Según consta (textualmente) en el acta del proceso: “una  vez en la orilla del río, entusiasmó a sus hijitas con la idea de bañarse junto con él, les hizo quitarse sus abrigos i sus zapatos i estando a la orilla del río las empujó hacia el agua, haciendo que las llevase la corriente; que él en seguida continuó con ellas dentro del río hasta que las vio desaparecer i después salió a la orilla i con una navaja de barba que había llevado se dio un corte en el brazo izquierdo a fin de causarse la muerte cortándose las arterias i que hecho esto perdió el conocimiento”. Así fue encontrado a orillas del río, completamente mojado y sangrando, siendo enviado de inmediato al Hospital (donde hoy se emplaza el Liceo Industrial), específicamente a la pieza nº 4 del Pensionado. En tanto, los cuerpos inertes de María y Raquel fueron hallados horas más tarde y, al cabo de cuatro días, los de la gemelas Margarita y Delfina.

Ramírez, agrega en su declaración que había tomado esta determinación días antes con la convicción de que no había otro camino para salvar a sus hijas de la miseria.

El 20 de septiembre de 1922 el reo fue trasladado desde la Cárcel (ubicada en el mismo emplazamiento actual) hasta el Hospital, con el fin de someterlo a peritajes siquiátricos. El informe presentado al juzgado el 10 de marzo de 1923, elaborado por los médicos Exequiel Rodríguez y José María Sepúlveda Bustos, concluyó que: “ha sido un acto perfectamente caracterizado de perturbación mental, la que hemos descrito y definido con el nombre de locura melancólica afectivo delirante. (…) Como consecuencia, no ha tenido inteligencia ni libertad en la ejecución del homicidio”. Con estos antecedentes más su irreprochable conducta anterior, finalmente el 19 de abril de 1923 el tribunal resolvió eximir de responsabilidad criminal a Francisco Ramírez Ham y dictaminó  enviarlo a la Casa de Orates de Santiago. 

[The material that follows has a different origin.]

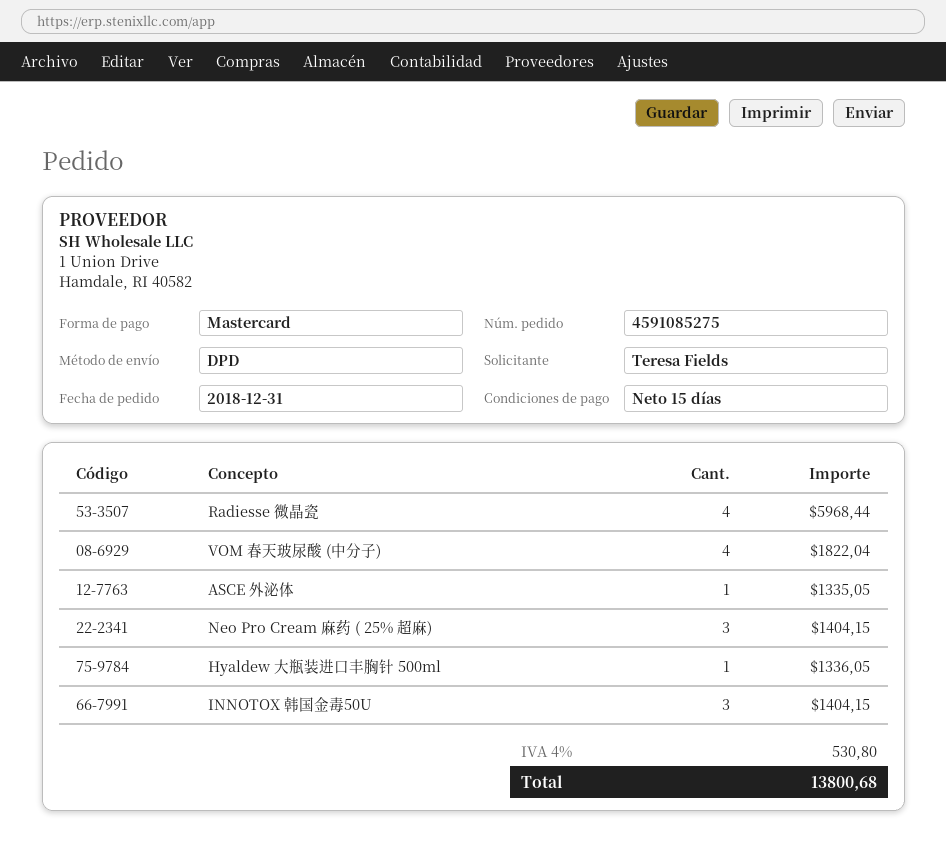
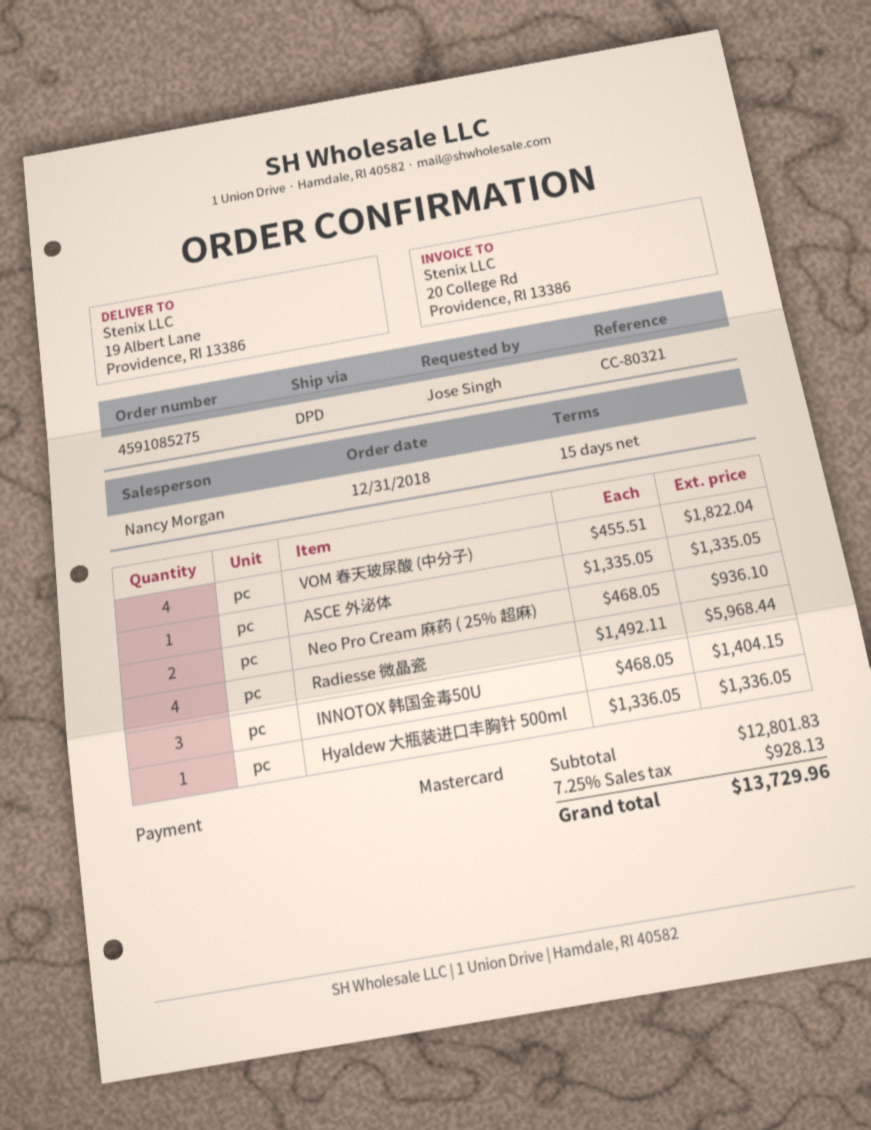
ordered by: Teresa Fields -> Jose Singh
Neo Pro Cream 麻药 ( 25% 超麻): 3 for 1404.15 -> 2 for 936.10
tax: 4% = 530.80 -> 7.25% = 928.13
total: 13800.68 -> 13729.96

Consultado al respecto, el siquiatra Rodrigo Arrau, aclara que el diagnóstico anterior corresponde hoy en día a una depresión mayor severa psicótica, que perfectamente pudo curarse con un tratamiento adecuado. Y todo indica que así sucedió, pues Francisco Ramírez Ham, sin haber cumplido un día de cárcel por sus cuatro crímenes, rehízo su vida en Santiago y contrajo nuevamente matrimonio en 1930. Según los archivos del Registro Civil, fijó domicilio en Las Condes, tuvo un empleo que le permitió recibir una jubilación y murió el 1 de febrero de 1967, a los 84 años, a causa de una bronconeumonía. Sus restos yacen en el Cementerio General de Santiago.      

Más allá de lo patrimonial y lo histórico, las historias que guarda el Cementerio de Chillán son un reflejo de nuestra sociedad: en la vida y en la muerte la segmentación por linaje está presente.